Description of the task: Go through the entries and set each one down exactly.

■ ■ ■

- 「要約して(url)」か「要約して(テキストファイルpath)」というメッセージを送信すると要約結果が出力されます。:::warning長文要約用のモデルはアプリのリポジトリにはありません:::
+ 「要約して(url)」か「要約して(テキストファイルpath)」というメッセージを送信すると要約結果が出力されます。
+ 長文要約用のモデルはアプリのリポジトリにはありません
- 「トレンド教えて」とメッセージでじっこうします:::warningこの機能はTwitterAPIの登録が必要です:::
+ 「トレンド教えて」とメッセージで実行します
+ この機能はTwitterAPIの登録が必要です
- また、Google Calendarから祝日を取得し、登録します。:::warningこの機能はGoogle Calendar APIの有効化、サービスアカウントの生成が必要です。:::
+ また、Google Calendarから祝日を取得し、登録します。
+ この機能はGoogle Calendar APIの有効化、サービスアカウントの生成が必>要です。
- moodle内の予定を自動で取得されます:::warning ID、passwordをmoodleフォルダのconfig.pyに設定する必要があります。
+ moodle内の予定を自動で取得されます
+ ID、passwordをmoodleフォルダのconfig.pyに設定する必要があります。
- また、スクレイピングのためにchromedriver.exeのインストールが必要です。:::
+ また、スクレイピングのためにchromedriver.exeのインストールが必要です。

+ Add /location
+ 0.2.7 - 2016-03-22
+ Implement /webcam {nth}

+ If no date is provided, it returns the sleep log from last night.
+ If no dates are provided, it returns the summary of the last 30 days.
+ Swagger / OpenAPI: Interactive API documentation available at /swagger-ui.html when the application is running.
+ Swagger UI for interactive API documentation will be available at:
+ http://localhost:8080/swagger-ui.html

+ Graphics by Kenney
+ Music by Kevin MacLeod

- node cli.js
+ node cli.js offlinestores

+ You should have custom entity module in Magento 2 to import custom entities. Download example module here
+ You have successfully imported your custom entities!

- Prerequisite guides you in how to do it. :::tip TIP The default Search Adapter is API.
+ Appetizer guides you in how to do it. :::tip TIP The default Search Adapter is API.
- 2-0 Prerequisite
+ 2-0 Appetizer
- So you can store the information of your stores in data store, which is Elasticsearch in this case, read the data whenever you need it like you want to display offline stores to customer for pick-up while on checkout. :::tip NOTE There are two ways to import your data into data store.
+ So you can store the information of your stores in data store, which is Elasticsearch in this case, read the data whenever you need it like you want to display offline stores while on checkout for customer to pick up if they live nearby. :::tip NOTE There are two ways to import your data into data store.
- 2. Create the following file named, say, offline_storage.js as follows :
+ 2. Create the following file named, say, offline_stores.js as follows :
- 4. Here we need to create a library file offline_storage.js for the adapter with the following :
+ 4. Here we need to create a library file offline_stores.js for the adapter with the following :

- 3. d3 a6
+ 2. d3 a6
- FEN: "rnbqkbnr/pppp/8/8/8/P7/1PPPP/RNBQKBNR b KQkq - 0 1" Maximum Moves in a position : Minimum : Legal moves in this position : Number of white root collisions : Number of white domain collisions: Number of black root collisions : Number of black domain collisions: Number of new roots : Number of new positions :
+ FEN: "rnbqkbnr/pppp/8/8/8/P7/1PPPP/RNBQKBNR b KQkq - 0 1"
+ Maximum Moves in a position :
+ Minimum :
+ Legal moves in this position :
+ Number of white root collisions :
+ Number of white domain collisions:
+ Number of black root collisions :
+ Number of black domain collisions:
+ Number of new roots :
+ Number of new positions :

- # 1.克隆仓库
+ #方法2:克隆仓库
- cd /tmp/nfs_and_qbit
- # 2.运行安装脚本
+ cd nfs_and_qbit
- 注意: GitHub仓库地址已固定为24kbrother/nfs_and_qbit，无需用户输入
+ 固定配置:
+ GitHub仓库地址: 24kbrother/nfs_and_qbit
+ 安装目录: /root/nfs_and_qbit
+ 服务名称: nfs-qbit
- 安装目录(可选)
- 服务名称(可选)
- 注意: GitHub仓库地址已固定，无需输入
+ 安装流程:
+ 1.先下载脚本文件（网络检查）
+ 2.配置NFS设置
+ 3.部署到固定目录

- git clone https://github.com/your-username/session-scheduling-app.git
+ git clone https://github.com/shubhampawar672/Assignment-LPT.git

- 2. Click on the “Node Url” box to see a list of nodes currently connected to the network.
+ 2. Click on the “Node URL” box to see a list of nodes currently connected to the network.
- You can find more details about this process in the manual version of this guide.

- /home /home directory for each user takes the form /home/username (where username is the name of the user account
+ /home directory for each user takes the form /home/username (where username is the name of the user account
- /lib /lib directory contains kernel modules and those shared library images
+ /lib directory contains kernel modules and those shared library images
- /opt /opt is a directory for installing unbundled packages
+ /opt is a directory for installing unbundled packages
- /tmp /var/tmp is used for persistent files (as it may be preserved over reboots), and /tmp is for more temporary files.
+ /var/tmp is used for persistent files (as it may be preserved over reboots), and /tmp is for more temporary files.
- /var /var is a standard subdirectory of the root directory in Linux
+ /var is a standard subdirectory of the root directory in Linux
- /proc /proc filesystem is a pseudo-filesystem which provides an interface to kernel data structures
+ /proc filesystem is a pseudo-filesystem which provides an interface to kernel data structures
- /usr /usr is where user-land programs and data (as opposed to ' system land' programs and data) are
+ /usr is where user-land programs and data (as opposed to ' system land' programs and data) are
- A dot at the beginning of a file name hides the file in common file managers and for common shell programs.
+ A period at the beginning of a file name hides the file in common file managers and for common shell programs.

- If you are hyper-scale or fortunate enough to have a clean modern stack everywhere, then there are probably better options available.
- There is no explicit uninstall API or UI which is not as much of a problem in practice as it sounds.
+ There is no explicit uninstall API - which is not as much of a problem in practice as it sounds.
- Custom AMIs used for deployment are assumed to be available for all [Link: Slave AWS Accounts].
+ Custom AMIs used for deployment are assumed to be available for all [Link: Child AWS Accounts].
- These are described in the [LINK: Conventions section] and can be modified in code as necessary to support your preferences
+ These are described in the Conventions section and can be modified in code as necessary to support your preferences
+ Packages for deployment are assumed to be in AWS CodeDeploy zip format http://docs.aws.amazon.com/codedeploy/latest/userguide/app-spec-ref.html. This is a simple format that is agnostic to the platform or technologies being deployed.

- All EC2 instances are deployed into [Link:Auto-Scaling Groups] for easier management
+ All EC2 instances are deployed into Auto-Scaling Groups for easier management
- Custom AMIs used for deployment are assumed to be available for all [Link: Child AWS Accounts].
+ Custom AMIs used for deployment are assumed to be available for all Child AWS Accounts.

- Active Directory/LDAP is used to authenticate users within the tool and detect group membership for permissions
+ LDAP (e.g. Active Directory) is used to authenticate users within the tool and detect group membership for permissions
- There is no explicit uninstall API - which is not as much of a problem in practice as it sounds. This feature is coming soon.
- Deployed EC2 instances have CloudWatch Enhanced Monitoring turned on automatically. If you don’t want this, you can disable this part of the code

■ ■ ■

Response for this exercise:
- 「要約して(url)」か「要約して(テキストファイルpath)」というメッセージを送信すると要約結果が出力されます。:::warning長文要約用のモデルはアプリのリポジトリにはありません:::
+ 「要約して(url)」か「要約して(テキストファイルpath)」というメッセージを送信すると要約結果が出力されます。
+ 長文要約用のモデルはアプリのリポジトリにはありません
- 「トレンド教えて」とメッセージでじっこうします:::warningこの機能はTwitterAPIの登録が必要です:::
+ 「トレンド教えて」とメッセージで実行します
+ この機能はTwitterAPIの登録が必要です
- また、Google Calendarから祝日を取得し、登録します。:::warningこの機能はGoogle Calendar APIの有効化、サービスアカウントの生成が必要です。:::
+ また、Google Calendarから祝日を取得し、登録します。
+ この機能はGoogle Calendar APIの有効化、サービスアカウントの生成が必>要です。
- moodle内の予定を自動で取得されます:::warning ID、passwordをmoodleフォルダのconfig.pyに設定する必要があります。
+ moodle内の予定を自動で取得されます
+ ID、passwordをmoodleフォルダのconfig.pyに設定する必要があります。
- また、スクレイピングのためにchromedriver.exeのインストールが必要です。:::
+ また、スクレイピングのためにchromedriver.exeのインストールが必要です。

+ Add /location
+ 0.2.7 - 2016-03-22
+ Implement /webcam {nth}

+ If no date is provided, it returns the sleep log from last night.
+ If no dates are provided, it returns the summary of the last 30 days.
+ Swagger / OpenAPI: Interactive API documentation available at /swagger-ui.html when the application is running.
+ Swagger UI for interactive API documentation will be available at:
+ http://localhost:8080/swagger-ui.html

+ Graphics by Kenney
+ Music by Kevin MacLeod

- node cli.js
+ node cli.js offlinestores

+ You should have custom entity module in Magento 2 to import custom entities. Download example module here
+ You have successfully imported your custom entities!

- Prerequisite guides you in how to do it. :::tip TIP The default Search Adapter is API.
+ Appetizer guides you in how to do it. :::tip TIP The default Search Adapter is API.
- 2-0 Prerequisite
+ 2-0 Appetizer
- So you can store the information of your stores in data store, which is Elasticsearch in this case, read the data whenever you need it like you want to display offline stores to customer for pick-up while on checkout. :::tip NOTE There are two ways to import your data into data store.
+ So you can store the information of your stores in data store, which is Elasticsearch in this case, read the data whenever you need it like you want to display offline stores while on checkout for customer to pick up if they live nearby. :::tip NOTE There are two ways to import your data into data store.
- 2. Create the following file named, say, offline_storage.js as follows :
+ 2. Create the following file named, say, offline_stores.js as follows :
- 4. Here we need to create a library file offline_storage.js for the adapter with the following :
+ 4. Here we need to create a library file offline_stores.js for the adapter with the following :

- 3. d3 a6
+ 2. d3 a6
- FEN: "rnbqkbnr/pppp/8/8/8/P7/1PPPP/RNBQKBNR b KQkq - 0 1" Maximum Moves in a position : Minimum : Legal moves in this position : Number of white root collisions : Number of white domain collisions: Number of black root collisions : Number of black domain collisions: Number of new roots : Number of new positions :
+ FEN: "rnbqkbnr/pppp/8/8/8/P7/1PPPP/RNBQKBNR b KQkq - 0 1"
+ Maximum Moves in a position :
+ Minimum :
+ Legal moves in this position :
+ Number of white root collisions :
+ Number of white domain collisions:
+ Number of black root collisions :
+ Number of black domain collisions:
+ Number of new roots :
+ Number of new positions :

- # 1.克隆仓库
+ #方法2:克隆仓库
- cd /tmp/nfs_and_qbit
- # 2.运行安装脚本
+ cd nfs_and_qbit
- 注意: GitHub仓库地址已固定为24kbrother/nfs_and_qbit，无需用户输入
+ 固定配置:
+ GitHub仓库地址: 24kbrother/nfs_and_qbit
+ 安装目录: /root/nfs_and_qbit
+ 服务名称: nfs-qbit
- 安装目录(可选)
- 服务名称(可选)
- 注意: GitHub仓库地址已固定，无需输入
+ 安装流程:
+ 1.先下载脚本文件（网络检查）
+ 2.配置NFS设置
+ 3.部署到固定目录

- git clone https://github.com/your-username/session-scheduling-app.git
+ git clone https://github.com/shubhampawar672/Assignment-LPT.git

- 2. Click on the “Node Url” box to see a list of nodes currently connected to the network.
+ 2. Click on the “Node URL” box to see a list of nodes currently connected to the network.
- You can find more details about this process in the manual version of this guide.

- /home /home directory for each user takes the form /home/username (where username is the name of the user account
+ /home directory for each user takes the form /home/username (where username is the name of the user account
- /lib /lib directory contains kernel modules and those shared library images
+ /lib directory contains kernel modules and those shared library images
- /opt /opt is a directory for installing unbundled packages
+ /opt is a directory for installing unbundled packages
- /tmp /var/tmp is used for persistent files (as it may be preserved over reboots), and /tmp is for more temporary files.
+ /var/tmp is used for persistent files (as it may be preserved over reboots), and /tmp is for more temporary files.
- /var /var is a standard subdirectory of the root directory in Linux
+ /var is a standard subdirectory of the root directory in Linux
- /proc /proc filesystem is a pseudo-filesystem which provides an interface to kernel data structures
+ /proc filesystem is a pseudo-filesystem which provides an interface to kernel data structures
- /usr /usr is where user-land programs and data (as opposed to ' system land' programs and data) are
+ /usr is where user-land programs and data (as opposed to ' system land' programs and data) are
- A dot at the beginning of a file name hides the file in common file managers and for common shell programs.
+ A period at the beginning of a file name hides the file in common file managers and for common shell programs.

- If you are hyper-scale or fortunate enough to have a clean modern stack everywhere, then there are probably better options available.
- There is no explicit uninstall API or UI which is not as much of a problem in practice as it sounds.
+ There is no explicit uninstall API - which is not as much of a problem in practice as it sounds.
- Custom AMIs used for deployment are assumed to be available for all [Link: Slave AWS Accounts].
+ Custom AMIs used for deployment are assumed to be available for all [Link: Child AWS Accounts].
- These are described in the [LINK: Conventions section] and can be modified in code as necessary to support your preferences
+ These are described in the Conventions section and can be modified in code as necessary to support your preferences
+ Packages for deployment are assumed to be in AWS CodeDeploy zip format http://docs.aws.amazon.com/codedeploy/latest/userguide/app-spec-ref.html. This is a simple format that is agnostic to the platform or technologies being deployed.

- All EC2 instances are deployed into [Link:Auto-Scaling Groups] for easier management
+ All EC2 instances are deployed into Auto-Scaling Groups for easier management
- Custom AMIs used for deployment are assumed to be available for all [Link: Child AWS Accounts].
+ Custom AMIs used for deployment are assumed to be available for all Child AWS Accounts.

- Active Directory/LDAP is used to authenticate users within the tool and detect group membership for permissions
+ LDAP (e.g. Active Directory) is used to authenticate users within the tool and detect group membership for permissions
- There is no explicit uninstall API - which is not as much of a problem in practice as it sounds. This feature is coming soon.
- Deployed EC2 instances have CloudWatch Enhanced Monitoring turned on automatically. If you don’t want this, you can disable this part of the code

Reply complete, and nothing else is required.